Le chap. viij. de la seconde partie de ces mêmes établissemens, qui est intitulé de l’office al procurateur, traite de la fonction des procureurs ou mandataires ; ces procureurs faisoient pourtant aussi fonction de procureurs ad lites ; car cette ordonnance déclare que nul procureur n’est reçu en court laie, si ce n’est de personne authentique, comme d’évêque, baron ou chapitre ; ou si ce n’est pas pour la cause d’une ville ou université, ou du consentement des personnes, il falloit envoyer les lettres à son adversaire.

Les particuliers pouvoient cependant aussi plaider par procureur pour contremans ou en cas d’exoine.

Beaumanoir, chap. iv. de ses coutumes de Beauvaisis qu’il écrivoit en 1283, dit qu’en demandant nul étoit ouï pour procureur ; & l’auteur du grand coutumier, qui vivoit sous Charles VI. dit qu’au procureur du demandeur en pays coutumier faut grace.

Mais lorsqu’il s’agissoit de plaider en défendant, chacun pouvoit constituer procureurs : gentilshommes, religieux, clercs, femmes, tous le pouvoient faire en défendant ; mais l’homme de poote ou serf ne le pouvoit en aucun cas, ce qui revenoit à la loi des ripuariens.

Quand celui qui avoit été semons, avoit juste raison pour ne pas comparoir ; il faisoit proposer son exoine ; il étoit permis de la débattre ; & si l’empêchement étoit de nature à durer trop long-tems, on obligeoit le défendeur à constituer procureur.

Tel étoit l’usage qui s’observoit en cour laie ; car en cour d’église, il étoit libre à chacun de plaider par procureur, soit en demandant ou en défendant.

La faculté de plaider par procureur n’avoit d’abord lieu que dans les justices royales, mais peu de tems après, en 1298, Boniface VIII. exhorta tous les seigneurs temporels de souffrir que les choses se passassent ainsi dans leurs justices à l’égard des religieuses, abbêsses & prieures, afin qu’elles n’eussent aucun prétexte pour quitter leur clôture.

On obligea pendant long-tems les parties de comparoître en personne au parlement ; les princes, les rois même étoient obligés d’y comparoître comme les autres ; on voit en effet dans l’arrêt célebre de 1283 rendu au sujet des apanages entre Philippe le Hardi & le roi de Sicile ; le parlement assigna un

jour aux deux rois, pour être présens à la prononciation du jugement.

On accordoit cependant quelquefois des dispenses pour comparoître par procureur ; ce fut ainsi que Louis, fils de Philippe-Auguste, plaida au parlement par un chevalier qu’il avoit établi son procureur ; le légat plaida en personne, il s’agissoit de la couronne d’Angleterre.

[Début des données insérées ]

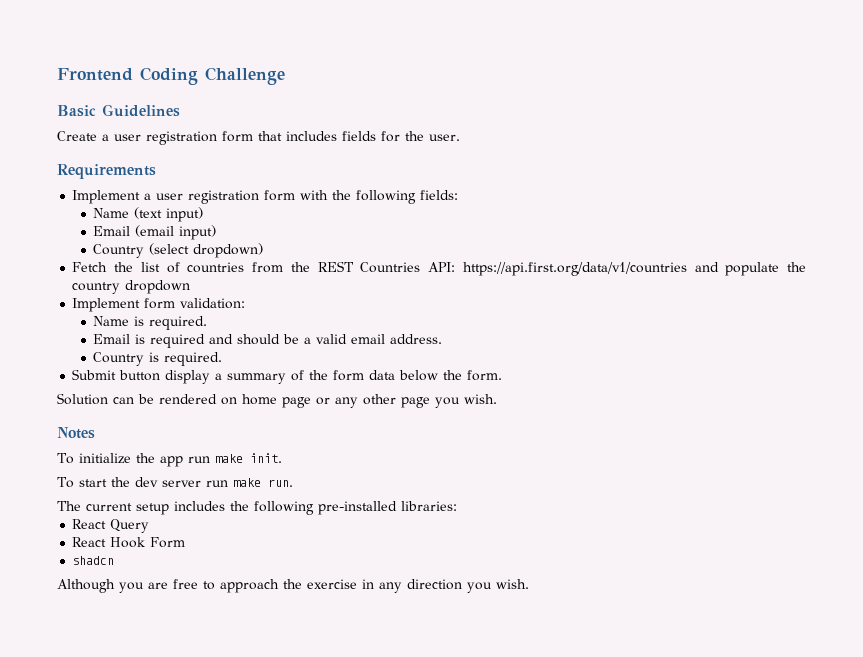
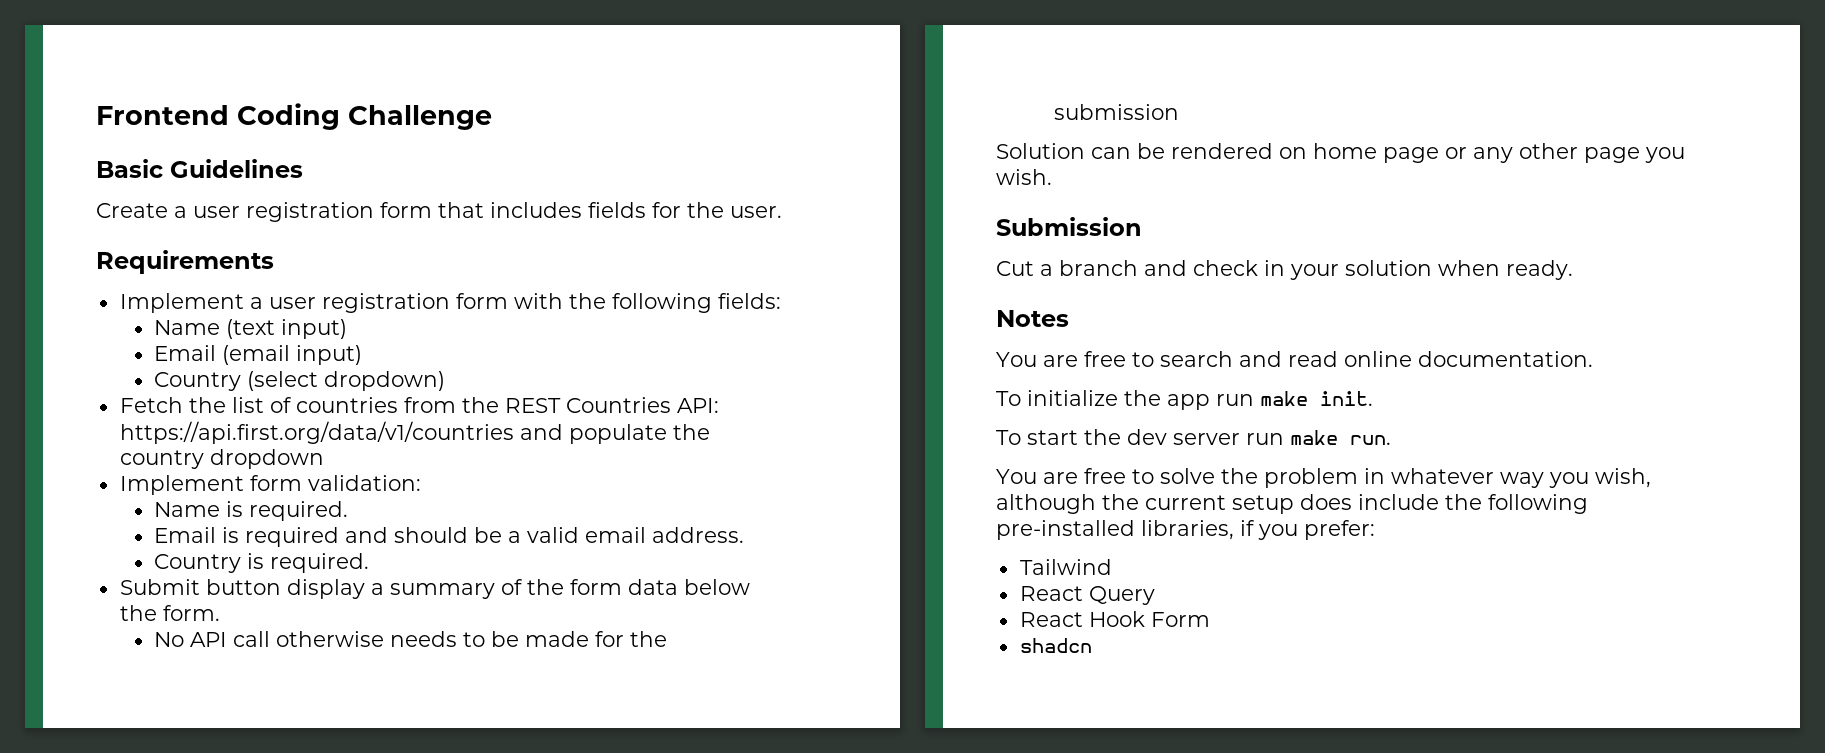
+ No API call otherwise needs to be made for the submission
+ Submission
+ Cut a branch and check in your solution when ready.
  Notes
+ You are free to search and read online documentation.
- The current setup includes the following pre-installed libraries:
+ You are free to solve the problem in whatever way you wish, although the current setup does include the following pre-installed libraries, if you prefer:
+ Tailwind
- Although you are free to approach the exercise in any direction you wish.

Dans la suite, les dispenses pour plaider par procureur devinrent de style commun : on accorda même des dispenses générales à certaines personnes, comme firent les établissemens de S. Louis, & l’ordonnance de 1290, qui permirent aux évêques, barons, chapitres, cités & villes de comparoître par procureurs ; on excepta seulement les causes délicates, & celles où leur présence pouvoit être nécessaire ; c’est de-là qu’au grand criminel il faut encore comparoître en personne.

La dispense accordée aux ecclésiastiques fut bientôt étendue à tout le monde.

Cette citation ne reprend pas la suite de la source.